== Work request ==
From the listing below, restate word for word the lines from the line containing "[112,1161,129,1175] ☐ -> [921,281,936,293] ☑" down through the line containing "[119,409,134,421] ☐ -> [117,489,133,502] ☑". Exclude pictures.

-- Opening Marker --

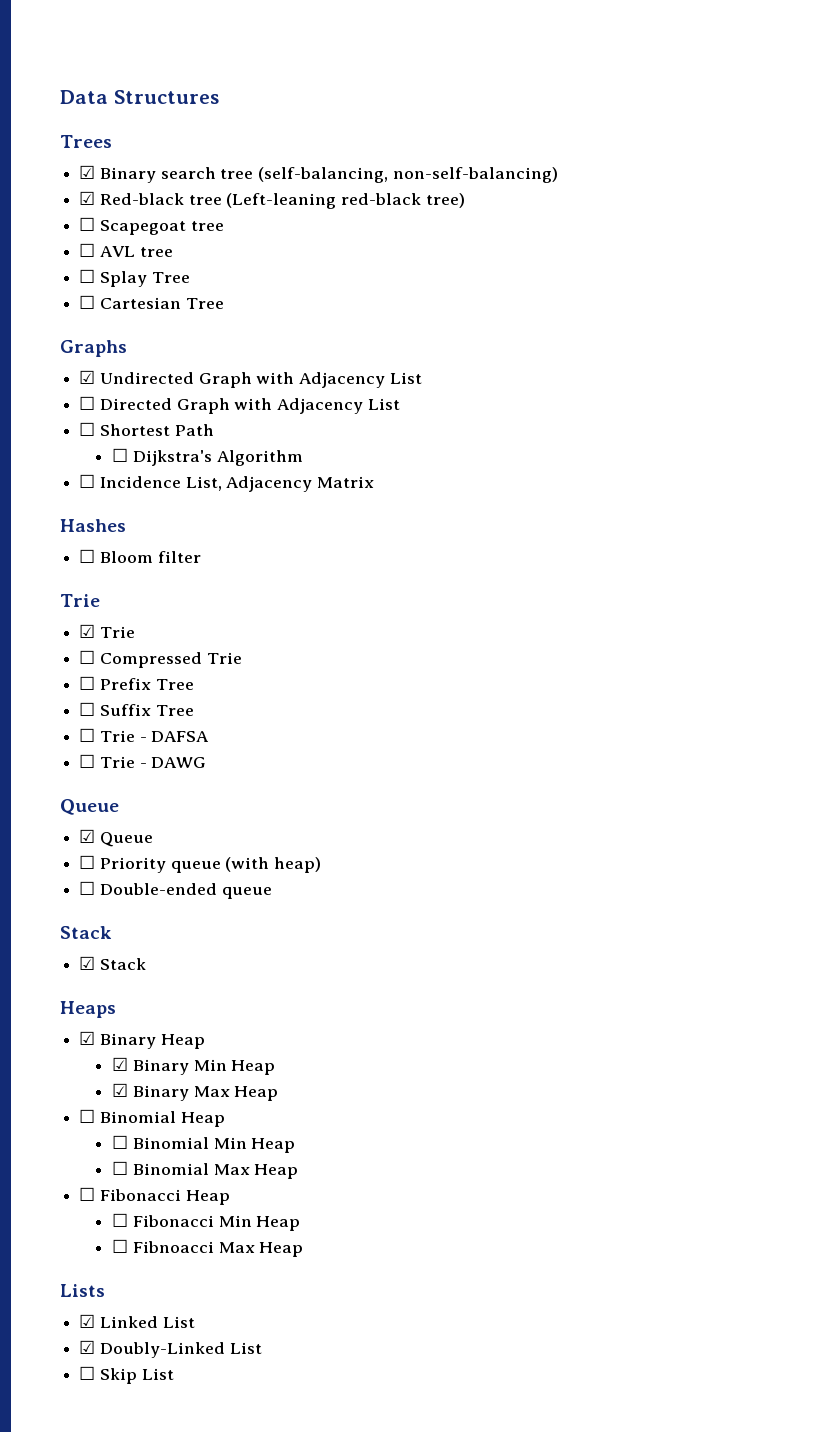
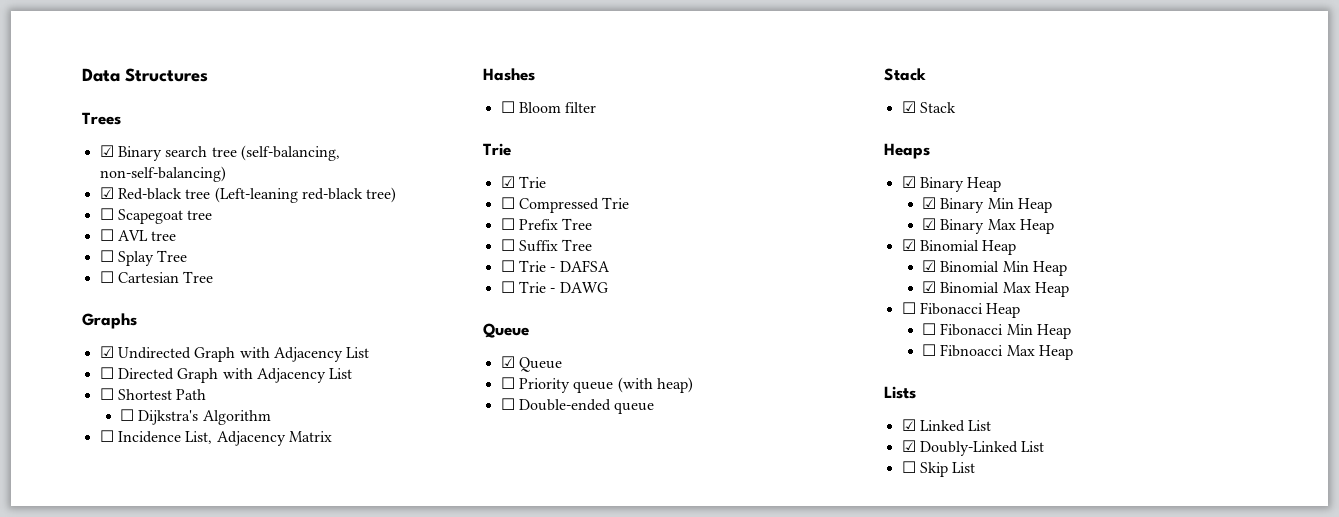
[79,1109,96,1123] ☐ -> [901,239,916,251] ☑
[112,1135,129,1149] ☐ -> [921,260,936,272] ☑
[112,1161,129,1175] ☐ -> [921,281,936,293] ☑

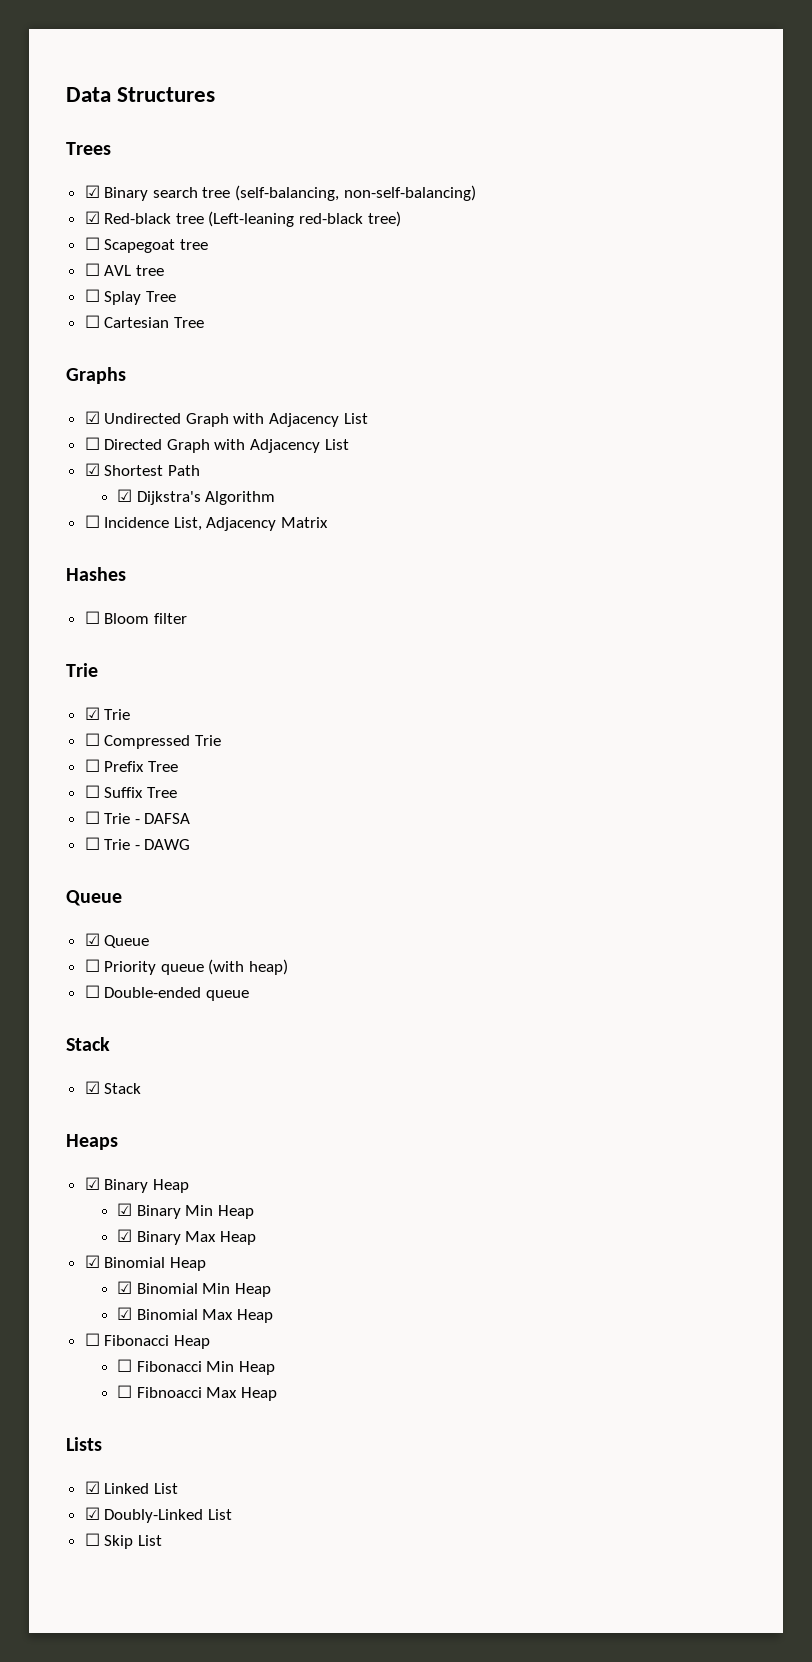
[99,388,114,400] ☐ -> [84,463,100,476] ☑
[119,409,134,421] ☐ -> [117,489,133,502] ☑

-- Closing Marker --
-- Opening Marker --

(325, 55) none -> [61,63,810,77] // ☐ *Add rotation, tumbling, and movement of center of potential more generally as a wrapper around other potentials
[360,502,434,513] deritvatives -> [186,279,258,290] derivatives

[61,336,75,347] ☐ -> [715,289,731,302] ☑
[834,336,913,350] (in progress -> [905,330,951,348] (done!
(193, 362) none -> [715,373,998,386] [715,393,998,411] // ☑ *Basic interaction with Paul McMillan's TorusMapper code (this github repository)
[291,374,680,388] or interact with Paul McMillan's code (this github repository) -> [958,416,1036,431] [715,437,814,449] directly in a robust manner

-- Closing Marker --

== Result of this task ==
[112,1161,129,1175] ☐ -> [921,281,936,293] ☑

[99,388,114,400] ☐ -> [84,463,100,476] ☑
[119,409,134,421] ☐ -> [117,489,133,502] ☑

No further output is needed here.